Attachment is of course the development and emotional experience that takes place when a parent bonds with their baby or child. This has in fairly recent years become the subject of much research and has often been found to be the cause of healthy and unhealthy neural activity that affects the development and capabilities of a child.

With the right work, negative effects can be reversed as we know that our brains have elasticity and can rewire. But I’m guessing that most of my listeners have had a good relationship with their children from birth, so today from a parenting perspective, I’m not addressing de-tachment, but what I do want to talk about is the tipping point of attachment.

All good behaviours have a tipping point.

It’s good to be disciplined about food - the tipping point is starving ourselves

It’s good to be kind – but the tipping point is when we get walked over.

And so on...

So, what could be the tipping point of attachment? When does it become unhealthy?

Surely all parental love and care is positive? Well, yes, but what is LOVE?

We could get quite deep and ethereal at this point. But suffice it to say, that whilst love is:

hugs and hot chocolates,

Kind words and nice deeds

It’s also the responsibility to be our children’s frontal lobes whilst theirs are still under construction.

To that end, love is sometimes:

Saying, 'No' (of course you know that)

But what many parents find more difficult is standing back.

Standing back and letting their children succeed or possibly fail, when with the simple wave of a parent wand, we could ensure success.

YES, love is allowing them to fail.

This isn’t just a Madeleine-perspective, in case you were wondering.

Attachment is something that is very sketchily taught and shared. But with a little more examination, it includes developing an ability in your child to overcome.

The avoidance of any situations that might provoke stress means that they don’t develop the part of their brains that ….well….overcome.

The long term effect of this is that they don’t cope with challenging situations.

They can switch off when life becomes tough. They can depend on us managing and overseeing all their choices. They might not want to get out of comfort zones or childish habits for fear of failure.

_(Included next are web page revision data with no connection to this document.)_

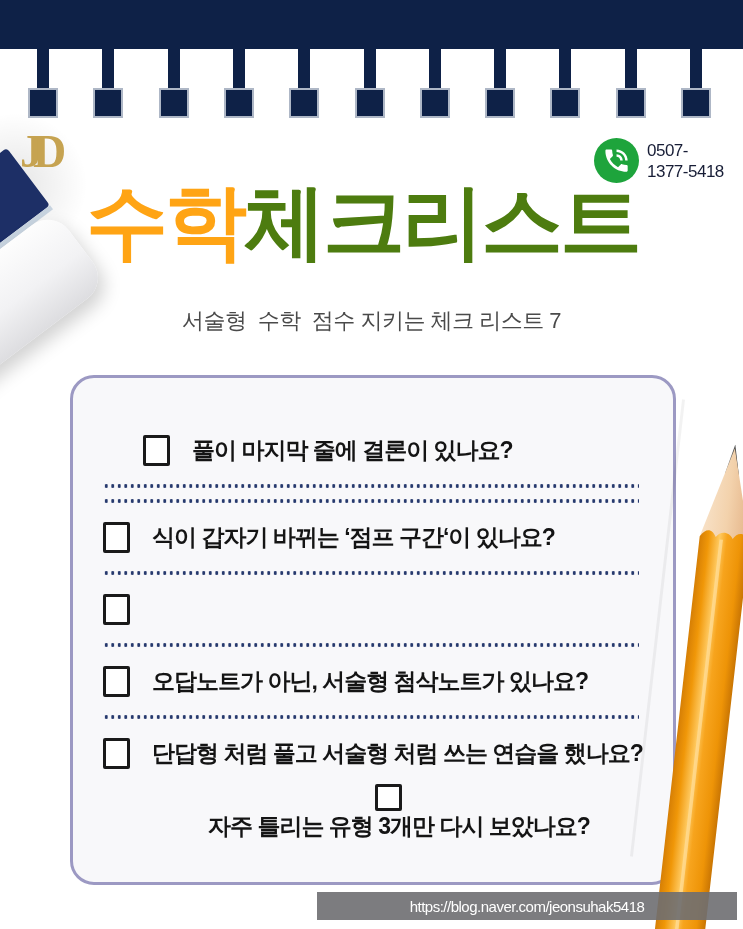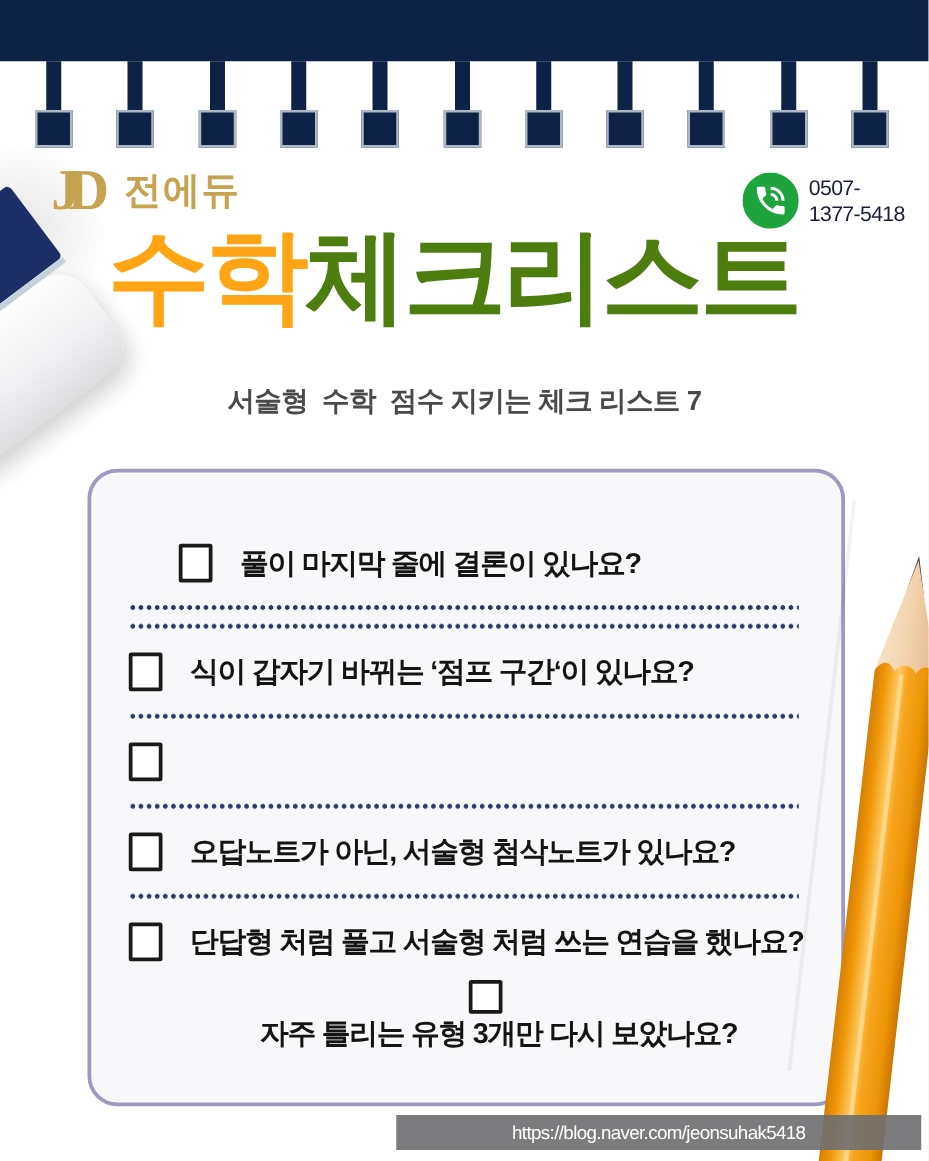"JD" .brand { align-items: center -> none; left: 41px -> 20px }
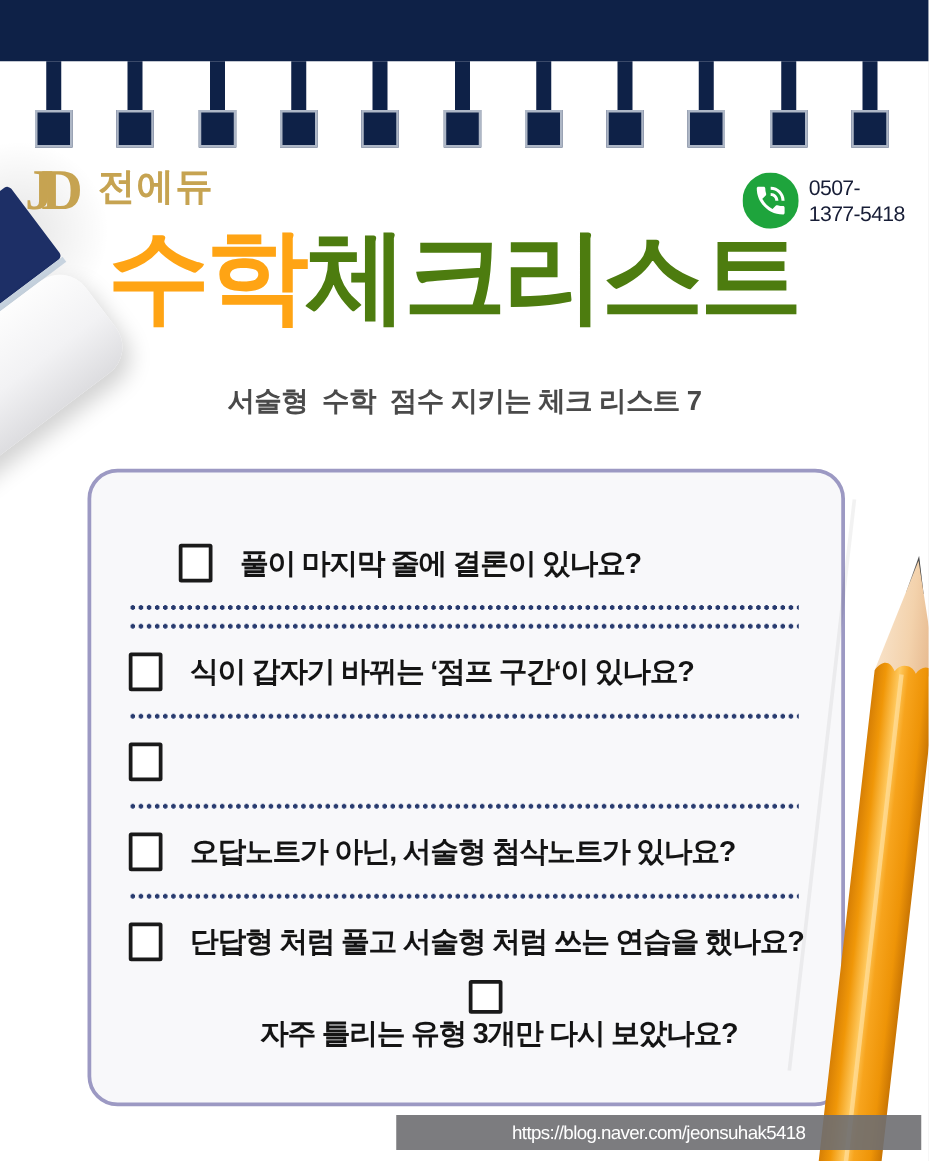"전에듀" span.brandname { html: <span>전에듀</span> -> none }
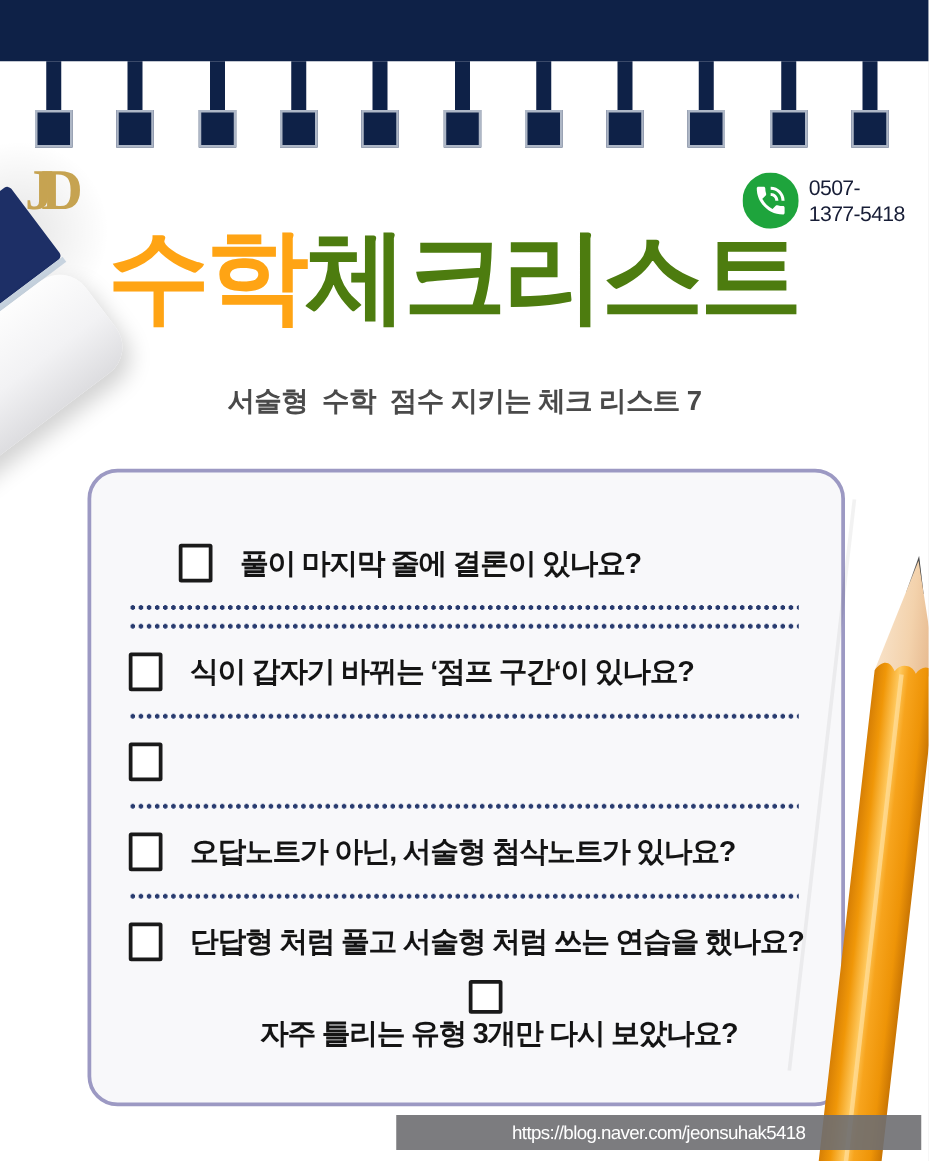"서술형 수학 점수 지키는 체크" .subtitle { font-weight: 700 -> 400 }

In short, they are overly dependent, they don’t cope and this leads to insecurity and believe it or not fear of abandonment. (not the end goal of attachment at atll)

All this because you swoop in when you think it’s the most loving thing to do.

  • Leaving a child to work things out

  • Believing in your child to overcome

  • Allowing your child to fail even though you could have rescued them


It is part of development.

Think of it this way.

If your child has a challenge that they're finding hard, you can be supportive or intrusive.

Nobody wants to be intrusive do they? Sounds a bit invasive and over the top. We prefer to call it supportive or assistive. But the whole point about supporting and assisting is that you don’t do the job for them – even though we so easily can. No, doing it for them is intrusive.

Imagine if you went to drop your child off at a swimming lesson and then sat at the side to wait for the lesson to finish. You notice that the teacher has set them a difficult task, perhaps a few extra lengths or having a crack at the butterfly-stroke. Would you jump in the pool, push your child out and do the lengths for them?

I think not;

Yet, that is metaphorically what we are doing when we swoop in and do things that they should be doing to strengthen themselves, grow, develop.

  • If you’ve got a toddler, it’s easier to clear up the toys than expect them to; it’s quicker too. Especially as they huff and puff and get distracted. But if you leave yourself a little longer and encourage them past their point of desperation, it’ll be developmental.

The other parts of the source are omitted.